EXERCISE AIM
Repeat only the lines from the one holding "shipping: 16.02 -> 17.95" down to the last line of the listing below, including both of those lines.

DATA FOR REVIEW

──────

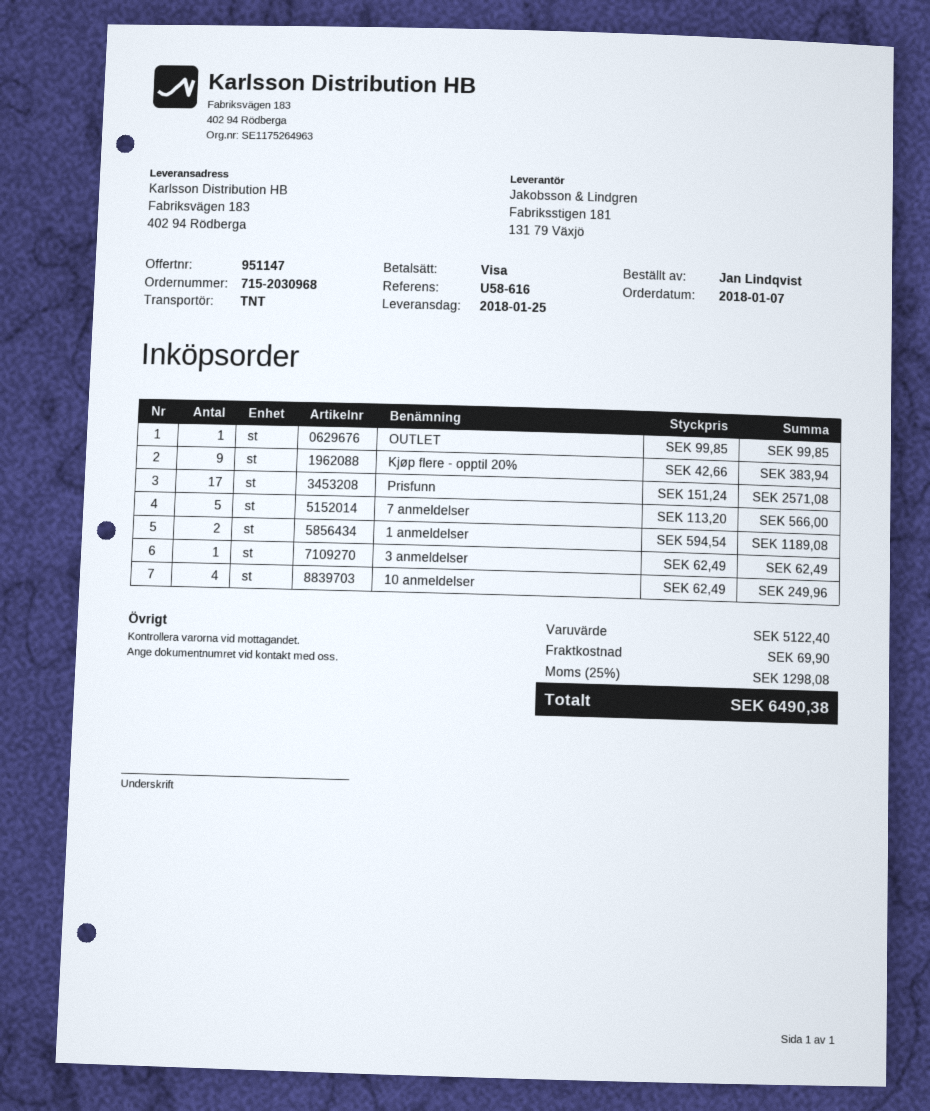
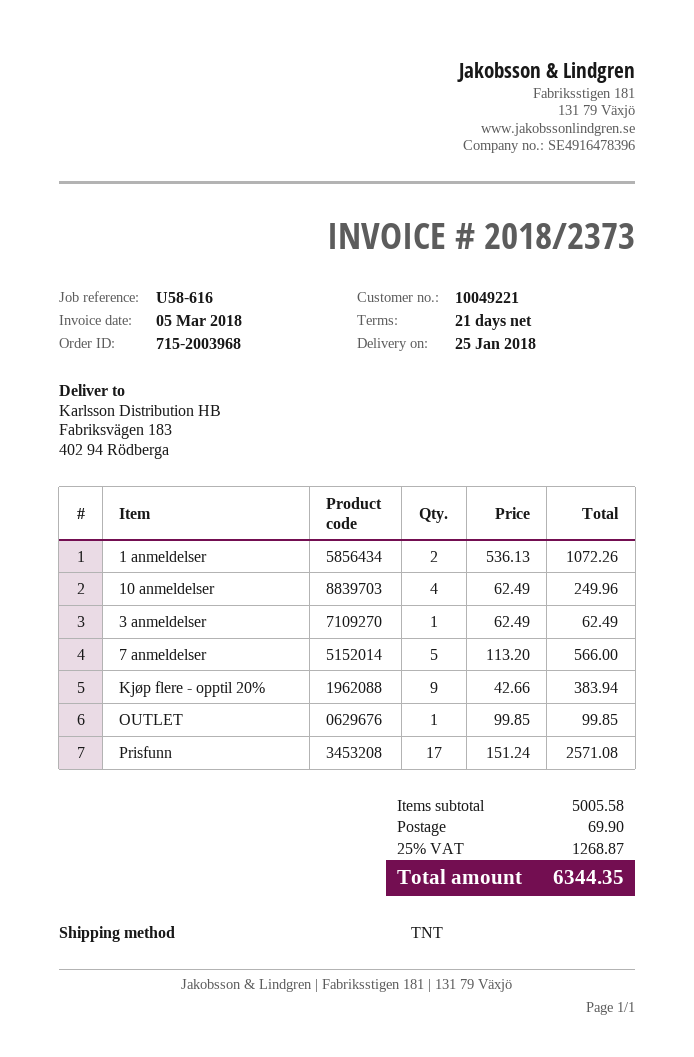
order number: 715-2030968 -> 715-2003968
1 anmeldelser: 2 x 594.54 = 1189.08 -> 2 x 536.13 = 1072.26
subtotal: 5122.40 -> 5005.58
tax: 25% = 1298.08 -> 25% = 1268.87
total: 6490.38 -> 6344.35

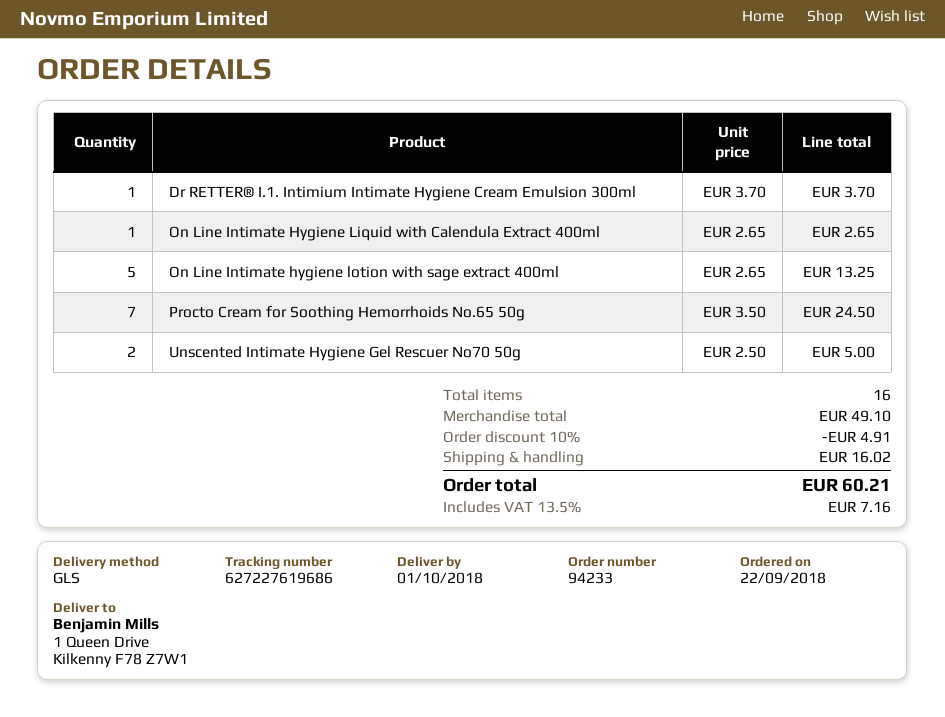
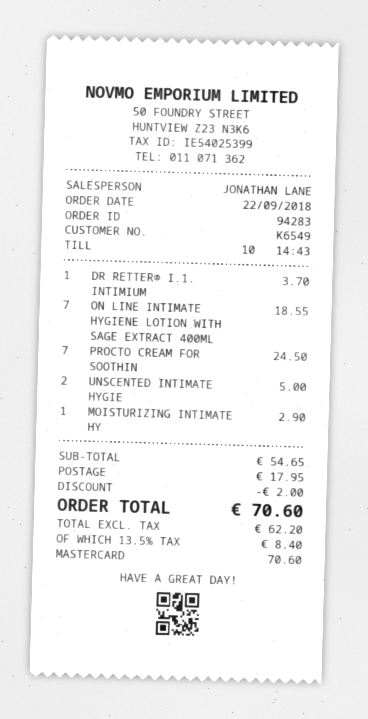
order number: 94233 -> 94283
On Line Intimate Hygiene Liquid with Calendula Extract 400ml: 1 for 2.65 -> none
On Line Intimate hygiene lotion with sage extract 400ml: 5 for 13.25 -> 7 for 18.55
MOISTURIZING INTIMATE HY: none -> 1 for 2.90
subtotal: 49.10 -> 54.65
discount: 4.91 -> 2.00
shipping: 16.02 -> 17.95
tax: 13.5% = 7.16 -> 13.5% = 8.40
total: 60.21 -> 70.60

──────

OUTPUT BELOW
shipping: 16.02 -> 17.95
tax: 13.5% = 7.16 -> 13.5% = 8.40
total: 60.21 -> 70.60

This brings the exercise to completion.